On Thursday, The Duchess of Cornwall visited the Royal Academy of Arts to view the newly-opened learning facilities, which seeks to assist in the academy’s educational programmes. Camilla couldn’t resist joining in on a life-drawing class whilst there.
Camilla took a tour of the new facilities, including the 250-seat Benjamin West Lecture Theatre, the Clore Learning Centre and the restoration of the Wolfson British Academy Room. The reformations aimed to mark the Royal Academy’s 250th anniversary in 2018.
Founded by King George III in 1768, the Royal Academy seeks to promote the creation and enjoyment of the visual arts and architecture through exhibitions, education and debate.
The Duchess took over the Friends of the Royal Academy patronage from The Duke of Edinburgh in 2016, and is also the academy’s first patron. The Friends of the Royal Academy support the institution, which receives no government funding, to conserve the works of cultural heritage it looks after, and assist the next generation of artists.
During the visit, the Duchess met pupils from Roe Green Junior School, who were enjoying an arts workshop in the renovated Clore Learning Centre. The Academy has an extensive programme of events with the aim of encouraging the understanding and enjoyment of the visual arts in schools, providing free talks and workshops for over 11,000 children and 1,200 families. There are also over 600 free public events and tours per year.
In the Wolfson British Academy Room, Camilla watched a class run by the artist group Portugal Prints, for adults with mental health difficulties. The group, which is part of Westminster Mind, is a collective of artists based in Camden, that provides a therapeutic environment for those living with mental health issues.

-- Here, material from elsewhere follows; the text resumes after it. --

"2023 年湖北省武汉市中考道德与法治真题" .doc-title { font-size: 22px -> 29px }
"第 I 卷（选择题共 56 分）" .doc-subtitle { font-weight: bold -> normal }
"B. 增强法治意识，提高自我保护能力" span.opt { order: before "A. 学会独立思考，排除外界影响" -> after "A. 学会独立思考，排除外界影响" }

During the class, the Duchess met Zoe Simon, the model who was posing for the students, and added that she didn’t realise it was a real model at first, and joked saying “with clothes on!”.
The future Queen Consort also listened to a piece of music performed by the students of the Royal College of Music. The piece was composed in response to the Royal Academy historical collection.

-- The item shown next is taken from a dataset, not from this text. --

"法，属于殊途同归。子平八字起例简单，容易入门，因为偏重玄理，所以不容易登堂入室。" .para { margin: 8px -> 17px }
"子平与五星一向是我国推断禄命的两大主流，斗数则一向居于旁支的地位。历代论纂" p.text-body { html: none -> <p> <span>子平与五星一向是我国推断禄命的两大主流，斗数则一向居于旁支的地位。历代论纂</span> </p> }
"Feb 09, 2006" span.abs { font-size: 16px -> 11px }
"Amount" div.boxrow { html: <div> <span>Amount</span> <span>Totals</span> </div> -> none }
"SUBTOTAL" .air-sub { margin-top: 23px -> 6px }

At the end of the visit, The Duchess of Cornwall toured the new Collection Gallery, which featured two works by the rival painters JMW Turner and John Constable. The works are being displayed for the first time at the Royal Academy of Arts since 1832.
Prior to the Royal Academy visit, the Royal attended at a service of thanksgiving for the life and work of former foreign secretary, Lord Carrington; this took place at Westminster Abbey.
Later that evening, Camilla was a guest of honour at a dinner for the English and Welsh wine industry at the Vintners Hall. Camilla is patron of the British Winegrowers’ Association and enjoys a tipple herself.